_Exercise description_
Take from the records below each line that holds "mixture".

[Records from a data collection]
────

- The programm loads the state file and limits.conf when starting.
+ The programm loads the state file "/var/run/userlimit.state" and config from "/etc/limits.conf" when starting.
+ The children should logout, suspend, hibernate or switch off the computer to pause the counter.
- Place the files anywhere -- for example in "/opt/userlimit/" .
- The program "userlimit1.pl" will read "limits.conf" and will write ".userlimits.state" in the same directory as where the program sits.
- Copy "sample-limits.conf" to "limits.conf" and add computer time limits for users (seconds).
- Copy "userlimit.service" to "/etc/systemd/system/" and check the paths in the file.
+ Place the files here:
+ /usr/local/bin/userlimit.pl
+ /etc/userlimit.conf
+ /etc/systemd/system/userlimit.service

────

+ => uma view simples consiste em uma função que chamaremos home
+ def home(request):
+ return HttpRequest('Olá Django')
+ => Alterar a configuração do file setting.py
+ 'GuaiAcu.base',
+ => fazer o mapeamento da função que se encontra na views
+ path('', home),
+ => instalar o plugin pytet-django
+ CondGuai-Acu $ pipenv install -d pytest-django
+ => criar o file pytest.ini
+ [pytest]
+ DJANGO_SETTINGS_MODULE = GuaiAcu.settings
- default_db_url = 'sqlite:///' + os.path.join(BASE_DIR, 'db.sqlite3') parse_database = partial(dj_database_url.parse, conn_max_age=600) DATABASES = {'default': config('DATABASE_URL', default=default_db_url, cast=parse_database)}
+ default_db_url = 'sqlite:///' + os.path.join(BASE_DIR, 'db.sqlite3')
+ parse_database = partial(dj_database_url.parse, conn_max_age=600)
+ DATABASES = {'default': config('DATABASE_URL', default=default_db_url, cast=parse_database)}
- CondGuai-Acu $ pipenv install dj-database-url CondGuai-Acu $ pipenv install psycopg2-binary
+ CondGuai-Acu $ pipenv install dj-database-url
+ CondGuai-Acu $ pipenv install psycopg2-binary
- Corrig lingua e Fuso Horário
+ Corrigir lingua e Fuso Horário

────

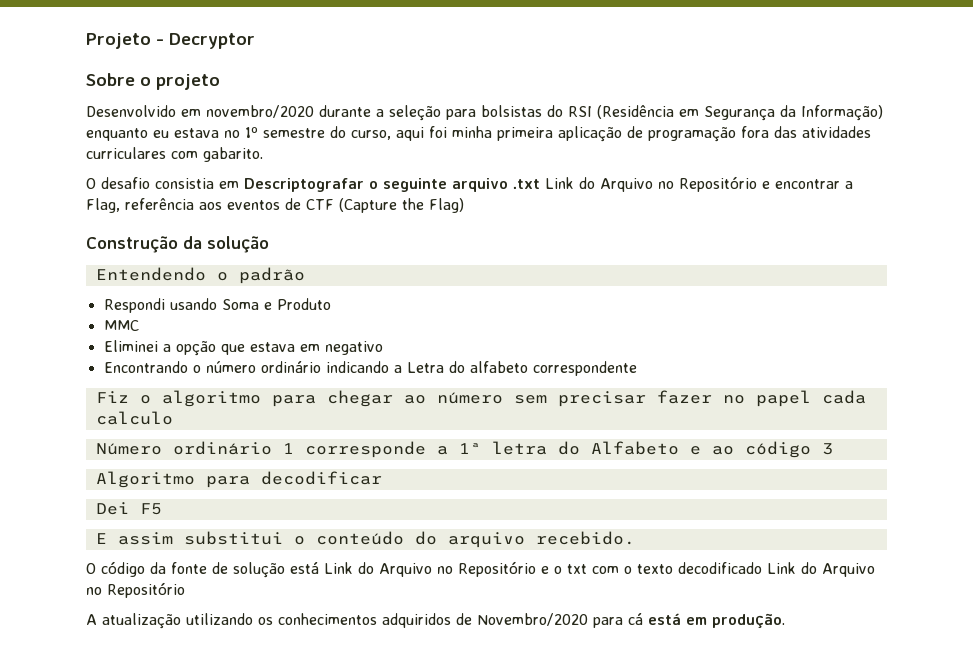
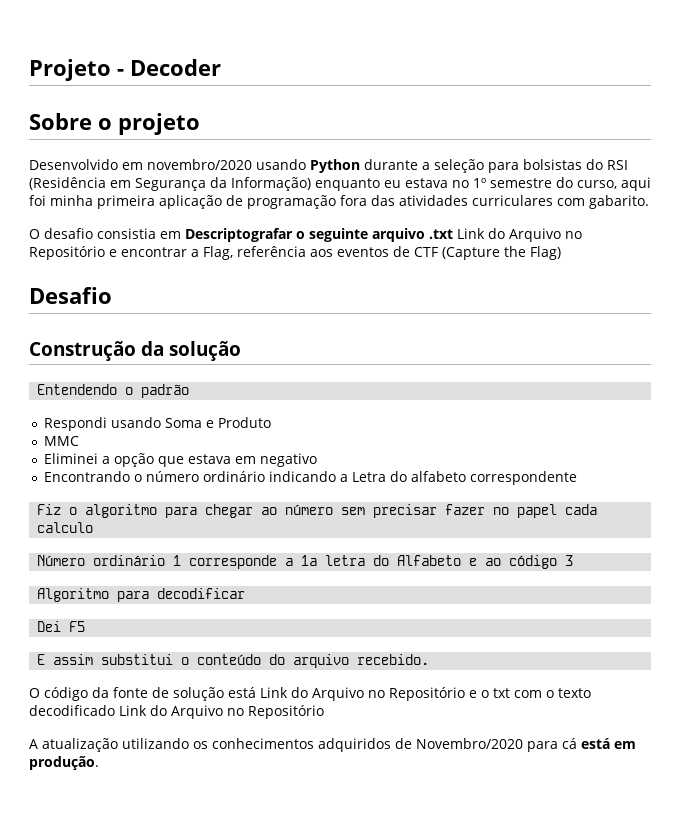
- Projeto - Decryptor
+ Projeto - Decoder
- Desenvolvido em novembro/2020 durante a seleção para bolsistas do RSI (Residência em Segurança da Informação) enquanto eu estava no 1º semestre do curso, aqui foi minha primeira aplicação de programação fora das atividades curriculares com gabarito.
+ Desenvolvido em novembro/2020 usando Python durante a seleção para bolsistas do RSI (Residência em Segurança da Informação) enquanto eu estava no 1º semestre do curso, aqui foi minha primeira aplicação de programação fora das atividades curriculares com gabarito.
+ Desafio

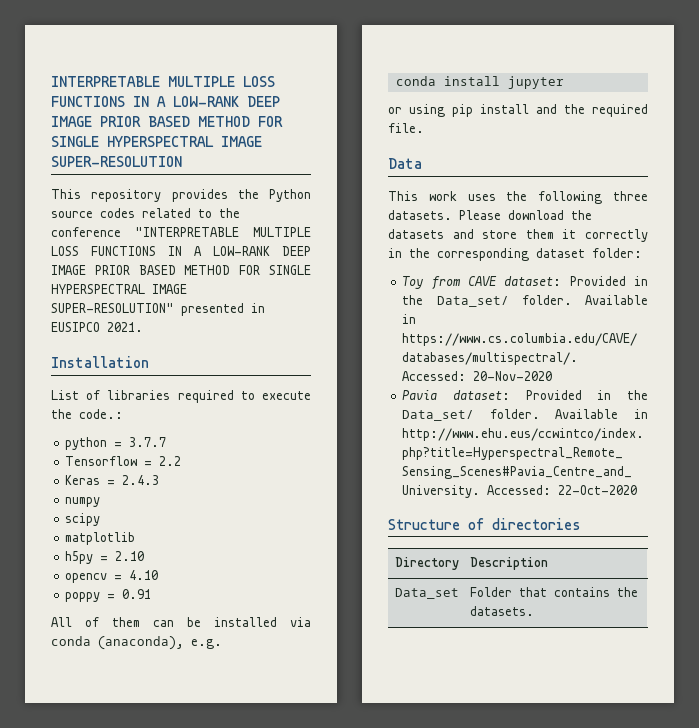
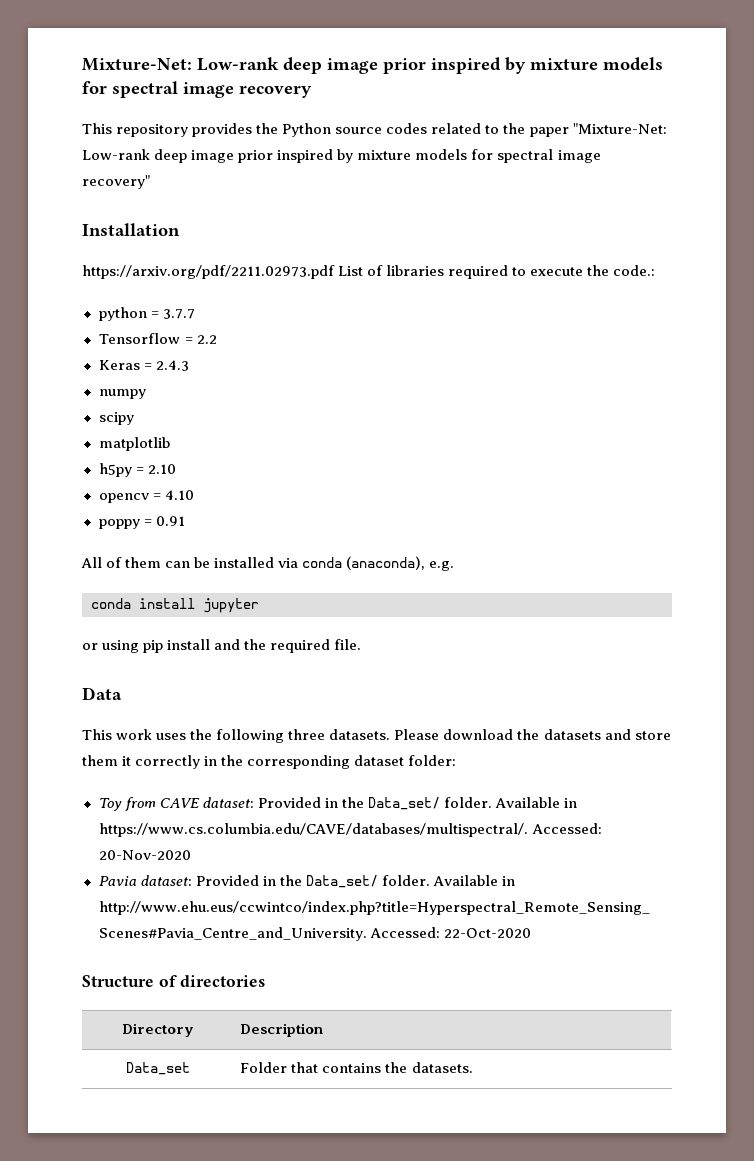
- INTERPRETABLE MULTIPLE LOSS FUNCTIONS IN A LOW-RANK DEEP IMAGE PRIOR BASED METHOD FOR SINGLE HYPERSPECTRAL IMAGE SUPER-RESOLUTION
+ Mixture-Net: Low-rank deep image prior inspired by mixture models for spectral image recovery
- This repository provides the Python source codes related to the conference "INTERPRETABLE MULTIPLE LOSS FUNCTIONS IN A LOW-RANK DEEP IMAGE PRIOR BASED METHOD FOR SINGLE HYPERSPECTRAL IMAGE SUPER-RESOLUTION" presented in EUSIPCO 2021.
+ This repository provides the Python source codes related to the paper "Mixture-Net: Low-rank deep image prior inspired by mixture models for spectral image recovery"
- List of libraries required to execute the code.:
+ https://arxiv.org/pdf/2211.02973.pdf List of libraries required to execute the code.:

────

_Task result_
+ Mixture-Net: Low-rank deep image prior inspired by mixture models for spectral image recovery
+ This repository provides the Python source codes related to the paper "Mixture-Net: Low-rank deep image prior inspired by mixture models for spectral image recovery"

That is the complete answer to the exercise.